Exercise directions: Word for word, give the data again without its pictures.

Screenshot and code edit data
'''
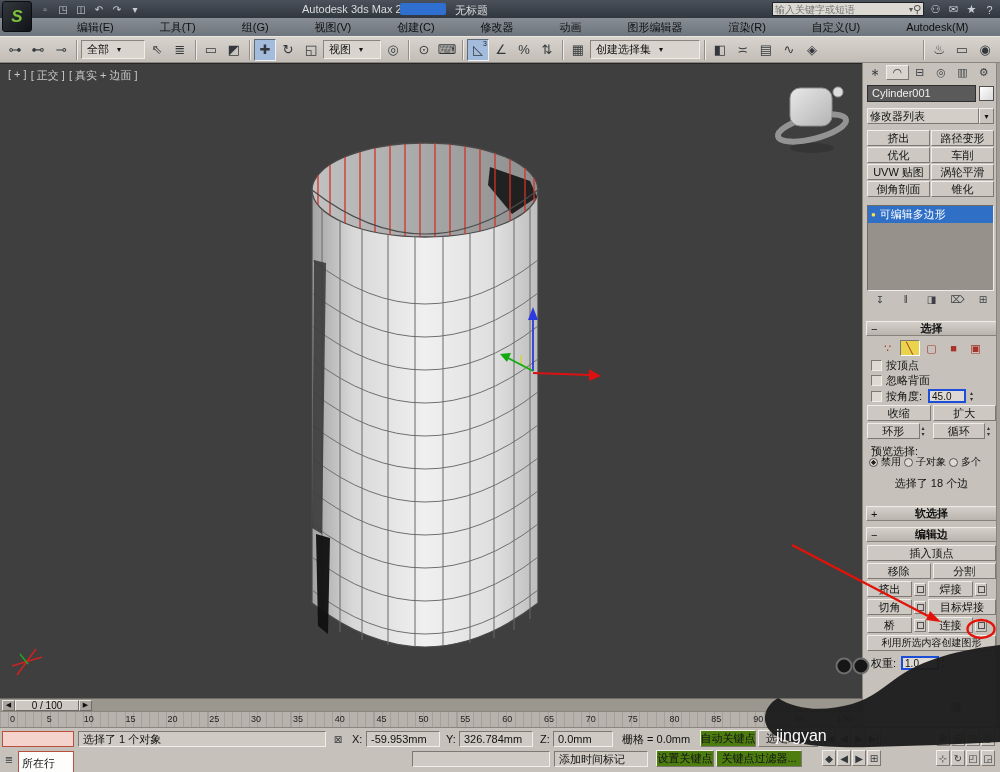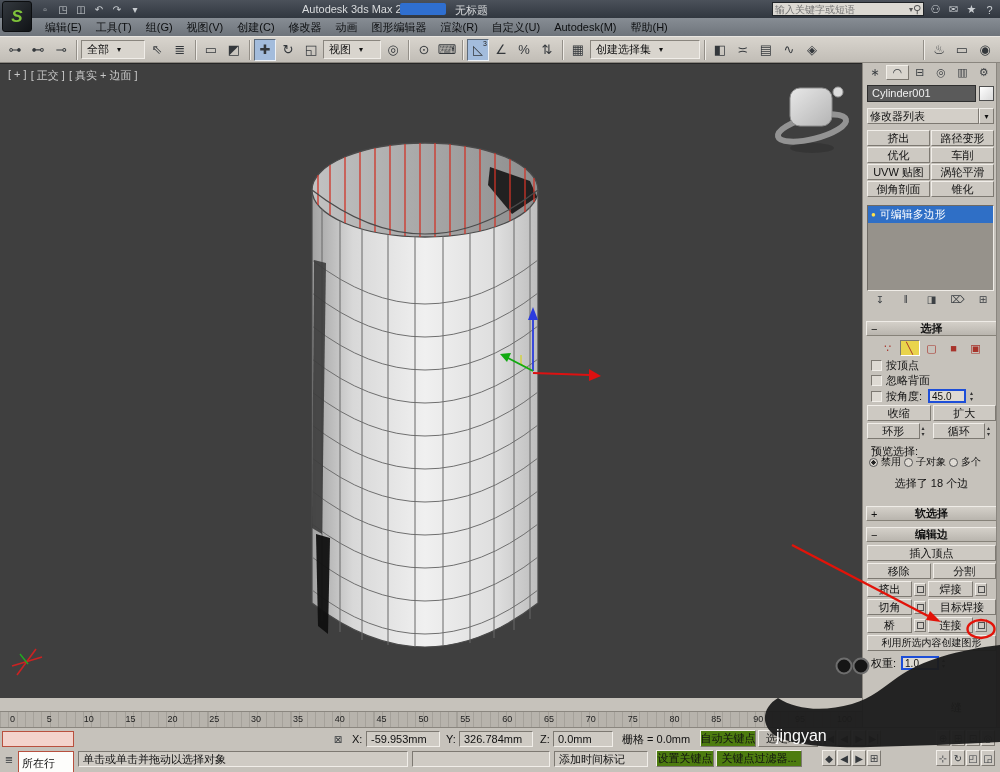--- a/index.html
+++ b/index.html
@@ -22,7 +22,7 @@
 
 
 .menubar{position:absolute;top:18px;left:0;width:1000px;height:18px;background:linear-gradient(#878d94,#6e747b);display:flex;align-items:center;padding-left:38px;}
-.menu-item{padding:1px 7px;color:#0d0f11;white-space:nowrap;}
+.menu-item{padding:1px 7px;color:#0d0f11;white-space:nowrap;margin-left:32px;}
 
 
 .toolbar{position:absolute;top:36px;left:0;width:1000px;height:27px;background:linear-gradient(#d8d4cd,#c1bdb6);border-top:1px solid #e9e6e1;border-bottom:1px solid #8a867f;display:flex;align-items:center;padding:0 4px;gap:1px;}

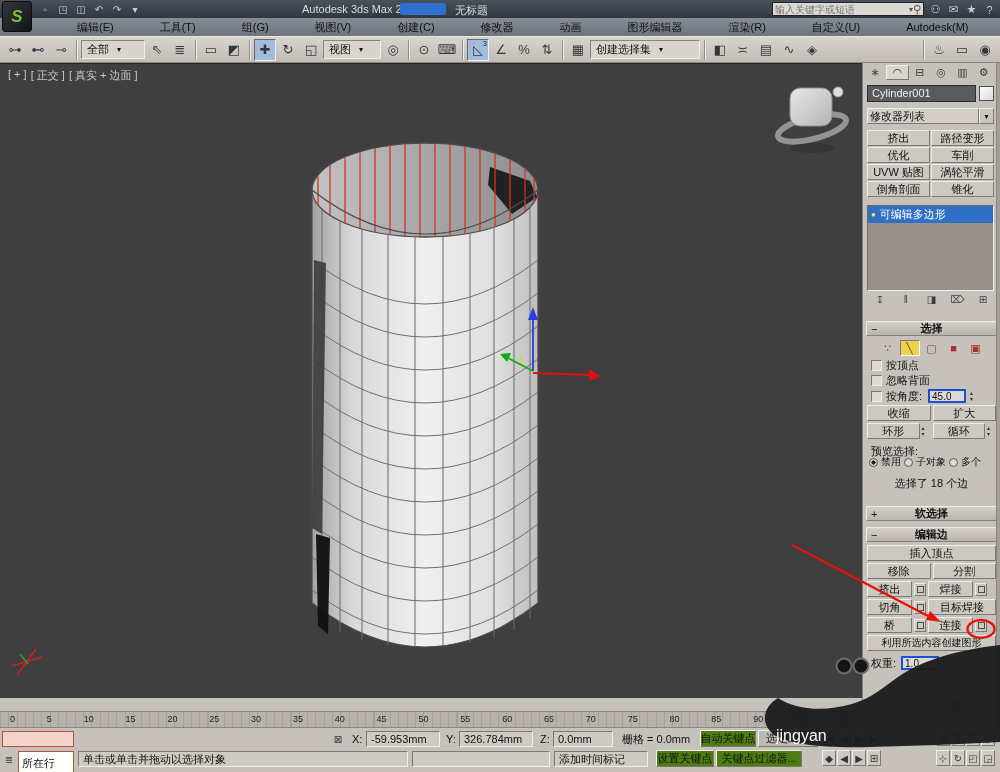--- a/index.html
+++ b/index.html
@@ -451,6 +451,12 @@
     <div class="pscroll"></div>
   </div>
 
+  <div class="timeline">
+    <span class="tl-ar">◀</span>
+    <div class="tl-handle">0 / 100</div>
+    <span class="tl-ar">▶</span>
+    <div class="tl-track"></div>
+  </div>
   <div class="ruler">
 
   <span>0</span>

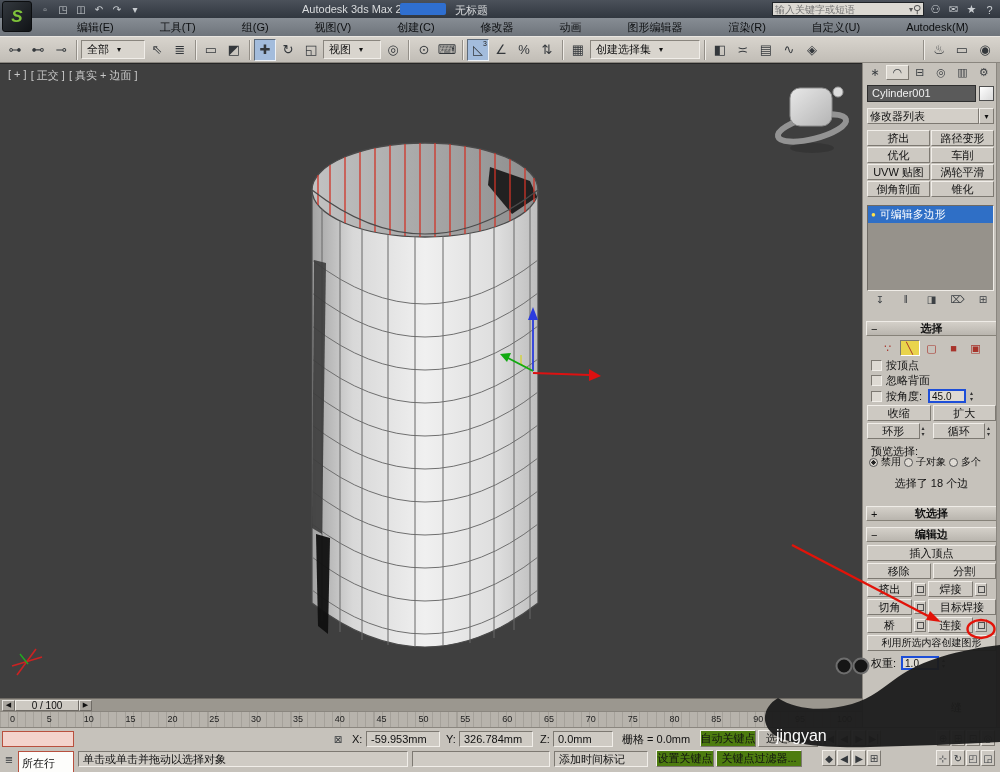--- a/index.html
+++ b/index.html
@@ -484,6 +484,7 @@
 
   <div class="statusbar">
     <div class="listen1"></div>
+    <div class="sfield" style="left:78px;top:3px;width:248px">选择了 1 个对象</div>
     <span class="licon" style="left:330px;top:3px;width:16px">⊠</span>
     <span class="slab" style="left:352px;top:3px">X:</span>
     <div class="sfield" style="left:366px;top:3px;width:74px">-59.953mm</div>

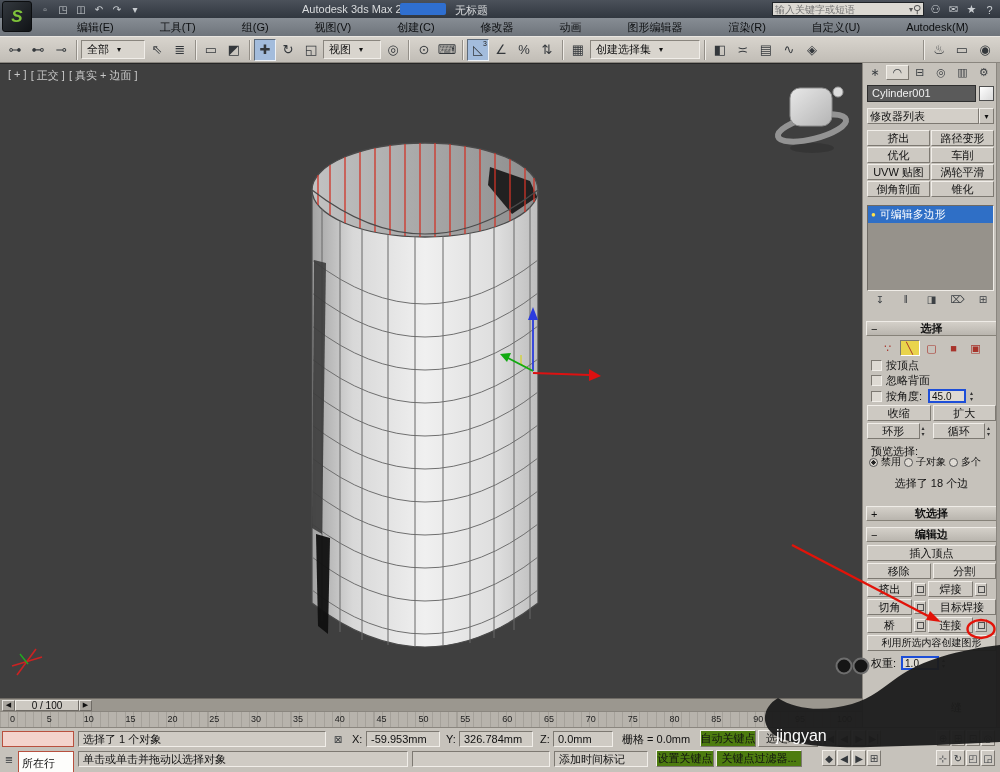--- a/index.html
+++ b/index.html
@@ -512,7 +512,6 @@
     <div class="listen2">
         <span>所在行</span>
       </div>
-    <div class="sfield" style="left:78px;top:23px;width:330px">单击或单击并拖动以选择对象</div>
     <div class="sfield" style="left:412px;top:23px;width:138px"></div>
     <div class="sfield" style="left:554px;top:23px;width:94px">添加时间标记</div>
     <div class="sbtnb" style="left:656px;top:22px;width:58px">设置关键点</div>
'''
Reply to the exercise:
--- a/index.html
+++ b/index.html
@@ -22,7 +22,7 @@
 
 
 .menubar{position:absolute;top:18px;left:0;width:1000px;height:18px;background:linear-gradient(#878d94,#6e747b);display:flex;align-items:center;padding-left:38px;}
-.menu-item{padding:1px 7px;color:#0d0f11;white-space:nowrap;}
+.menu-item{padding:1px 7px;color:#0d0f11;white-space:nowrap;margin-left:32px;}
 
 
 .toolbar{position:absolute;top:36px;left:0;width:1000px;height:27px;background:linear-gradient(#d8d4cd,#c1bdb6);border-top:1px solid #e9e6e1;border-bottom:1px solid #8a867f;display:flex;align-items:center;padding:0 4px;gap:1px;}

--- a/index.html
+++ b/index.html
@@ -451,6 +451,12 @@
     <div class="pscroll"></div>
   </div>
 
+  <div class="timeline">
+    <span class="tl-ar">◀</span>
+    <div class="tl-handle">0 / 100</div>
+    <span class="tl-ar">▶</span>
+    <div class="tl-track"></div>
+  </div>
   <div class="ruler">
 
   <span>0</span>

--- a/index.html
+++ b/index.html
@@ -484,6 +484,7 @@
 
   <div class="statusbar">
     <div class="listen1"></div>
+    <div class="sfield" style="left:78px;top:3px;width:248px">选择了 1 个对象</div>
     <span class="licon" style="left:330px;top:3px;width:16px">⊠</span>
     <span class="slab" style="left:352px;top:3px">X:</span>
     <div class="sfield" style="left:366px;top:3px;width:74px">-59.953mm</div>

--- a/index.html
+++ b/index.html
@@ -512,7 +512,6 @@
     <div class="listen2">
         <span>所在行</span>
       </div>
-    <div class="sfield" style="left:78px;top:23px;width:330px">单击或单击并拖动以选择对象</div>
     <div class="sfield" style="left:412px;top:23px;width:138px"></div>
     <div class="sfield" style="left:554px;top:23px;width:94px">添加时间标记</div>
     <div class="sbtnb" style="left:656px;top:22px;width:58px">设置关键点</div>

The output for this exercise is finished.